Uma das reformas legislativas mais ambiciosas das últimas décadas está em andamento: a revisão do Código Civil brasileiro. Com mais de mil artigos em análise, a proposta busca atualizar uma legislação que, desde 2002, tenta acompanhar os rápidos movimentos sociais, tecnológicos e familiares do país — nem sempre com sucesso.
O que está em jogo vai muito além de cláusulas jurídicas. A reforma coloca no centro do debate temas sensíveis como relações extraconjugais, responsabilidade com ex-sogras, múltiplos pais e mães, e até mesmo o direito de planejar a própria lucidez futura.
Famílias que vão além do sangue
Uma das mudanças mais marcantes é o reconhecimento de novas configurações familiares. O texto propõe que vínculos socioafetivos, como aqueles construídos com padrastos, madrastas ou pais de criação, tenham o mesmo peso legal que os laços biológicos. A multiparentalidade passa a ser considerada: uma criança poderá ter legalmente mais de dois pais ou mães — uma realidade já existente na prática, mas ainda não totalmente acolhida pela lei.
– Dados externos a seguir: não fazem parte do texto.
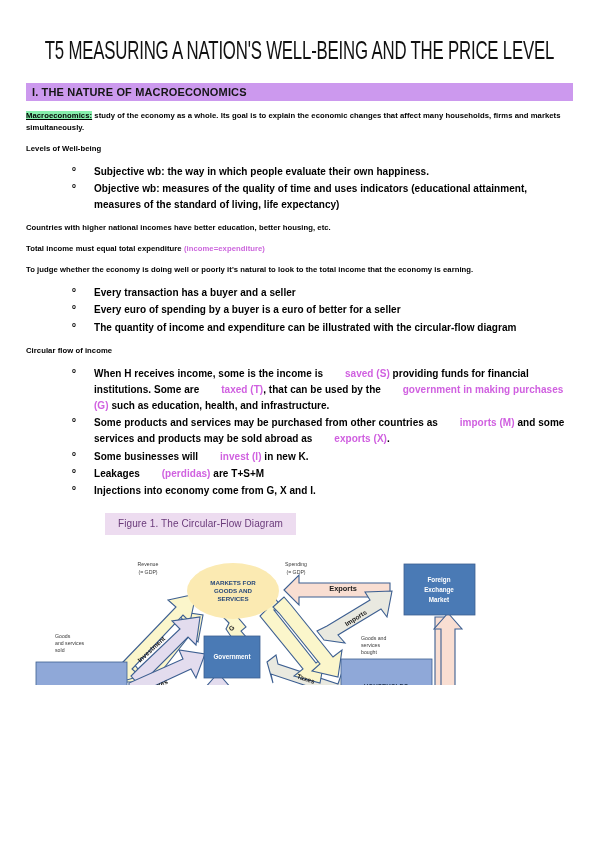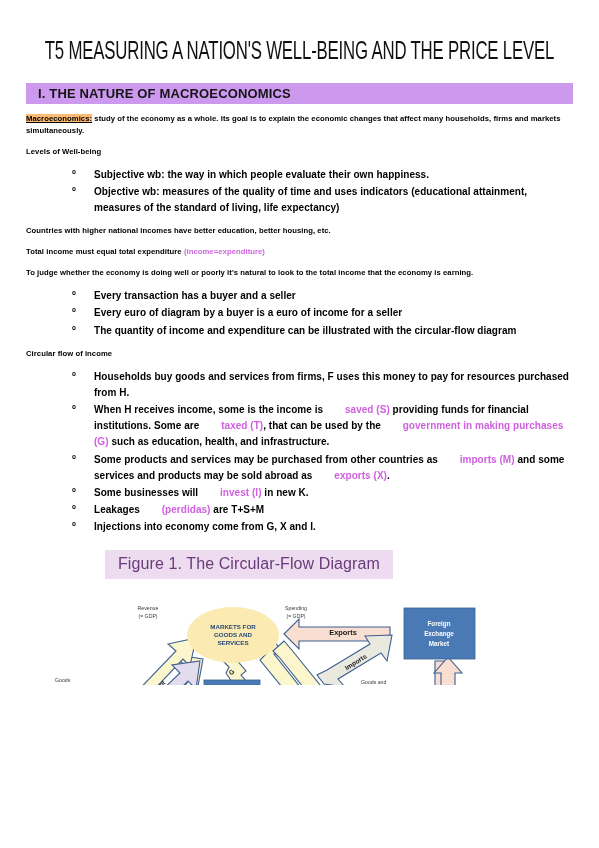--- a/index.html
+++ b/index.html
@@ -32,42 +32,42 @@
     transform: scaleY(1.45) scaleX(0.96);
     transform-origin: center top;
     margin: 6px 0 0 0;
     white-space: nowrap;
   }
   .title-spacer { height: 26px; }
 
   
   .section-bar {
     background: #cc99ee;
-    font-size: 13px;
+    font-size: 11px;
     font-weight: bold;
     letter-spacing: 0.15px;
     color: #151515;
-    padding: 3px 4px 3px 12px;
+    padding: 3px 4px 3px 6px;
     margin: 0 0 9px 0;
     width: 100%;
     box-sizing: border-box;
   }
 
   
   .para {
     font-size: 7.7px;
     line-height: 1.55;
     font-weight: bold;
     color: #000;
     margin: 0 0 9px 0;
     letter-spacing: 0.05px;
   }
 
   .hl-yellow {
-    background: #fdba74;
+    background: #86efac;
     text-decoration: underline;
     text-align: center;
   }
   .accent {
     color: #cc66dd;
     font-weight: bold;
   }
   .accent2 {
     color: #d060e0;
     font-weight: bold;
@@ -101,21 +101,21 @@
 
   
   .fig-caption-wrap {
     margin: 14px 0 0 0;
     padding-left: 79px;
   }
   .fig-caption {
     display: inline-block;
     background: #eddcf0;
     color: #6a3a7a;
-    font-size: 16px;
+    font-size: 10px;
     padding: 5px 13px 6px 13px;
     letter-spacing: 0.1px;
   }
 
   
   #diagram-wrap {
     position: relative;
     width: 547px;
     height: 300px;
     margin: 10px 0 0 0;
@@ -148,28 +148,27 @@
 
 
   <p class="para">
     <span>Total income must equal total expenditure </span><span class="accent">(income=expenditure)</span>
   </p>
 
   <p class="para">To judge whether the economy is doing well or poorly it's natural to look to the total income that the economy is earning.</p>
 
   <ul class="bullets">
     <li>Every transaction has a buyer and a seller</li>
-    <li>Every euro of diagram by a buyer is a euro of income for a seller</li>
+    <li>Every euro of spending by a buyer is a euro of better for a seller</li>
     <li>The quantity of income and expenditure can be illustrated with the circular-flow diagram</li>
   </ul>
 
   <p class="para">Circular flow of income</p>
 
   <ul class="bullets" id="flow-list">
-      <li><span>Households buy goods and services from firms, F uses this money to pay for resources purchased from H.</span></li>
       <li><span>When H receives income, some is the income is </span><span class="accent2">saved (S)</span><span> providing funds for financial institutions. Some are </span><span class="accent2">taxed (T)</span><span>, that can be used by the </span><span class="accent2">government in making purchases (G)</span><span> such as education, health, and infrastructure.</span></li>
       <li><span>Some products and services may be purchased from other countries as </span><span class="accent2">imports (M)</span><span> and some services and products may be sold abroad as </span><span class="accent2">exports (X)</span><span>.</span></li>
       <li><span>Some businesses will </span><span class="accent2">invest (I)</span><span> in new K.</span></li>
       <li><span>Leakages </span><span class="accent2">(perdidas)</span><span> are T+S+M</span></li>
       <li><span>Injections into economy come from G, X and I.</span></li>
     </ul>
 
   <div class="fig-caption-wrap">
     <span class="fig-caption">Figure 1. The Circular-Flow Diagram</span>
   </div>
A proposta também dá mais autonomia à mãe na identificação da paternidade, permitindo que, em caso de recusa ao exame de DNA, a palavra materna tenha validade para reconhecimento legal do pai.
Regras para o amor… e para o fim dele
O projeto traz novidades também para quem está casando — e para quem está se separando. Entre os pontos inovadores, está a criação da chamada cláusula “sunset”, que permite aos casais definir regimes de bens temporários. Por exemplo: nos primeiros cinco anos de casamento, vigora a separação total de bens; após esse prazo, passa a valer a comunhão universal. Uma forma de permitir mais flexibilidade e planejamento patrimonial ao longo da vida a dois.
No entanto, é na parte do divórcio que o texto desperta maior polêmica. A nova redação prevê que, mesmo após o fim do casamento ou da união estável, ex-cônjuges podem continuar responsáveis por manter não apenas os filhos, mas também os dependentes econômicos da relação — e é aí que entra a sogra.
Imagine um cenário em que, durante o casamento, a sogra idosa morava com o casal e dependia financeiramente deles. A nova regra pode permitir que, após a separação, o ex-marido ou a ex-mulher seja judicialmente obrigado a continuar arcando com os custos dessa sogra. Tudo dependerá da avaliação do juiz e da comprovação de vínculo de dependência. Polêmico? Sim. Mas com potencial para proteger famílias que vivem fora dos modelos tradicionais.
Limites para amantes e blindagem patrimonial
Outro ponto delicado da proposta envolve relações extraconjugais. A reforma sugere que doações feitas a amantes — enquanto o doador ainda era casado ou vivia em união estável — possam ser anuladas até dois anos após o fim da relação. A medida busca preservar o patrimônio familiar e evitar que terceiros, fora do núcleo conjugal, sejam beneficiados em detrimento do cônjuge ou dos herdeiros legais.
Planejamento da própria lucidez
Num avanço inédito, o texto permite que qualquer pessoa, em pleno gozo das suas capacidades mentais, possa determinar antecipadamente como quer ser cuidada caso perca a lucidez no futuro. É o chamado “mandato duradouro”: o cidadão pode indicar, por escrito, quem será seu curador e quais decisões essa pessoa poderá tomar sobre saúde, finanças e vida pessoal.
A proposta ainda passará por debates intensos no Congresso Nacional.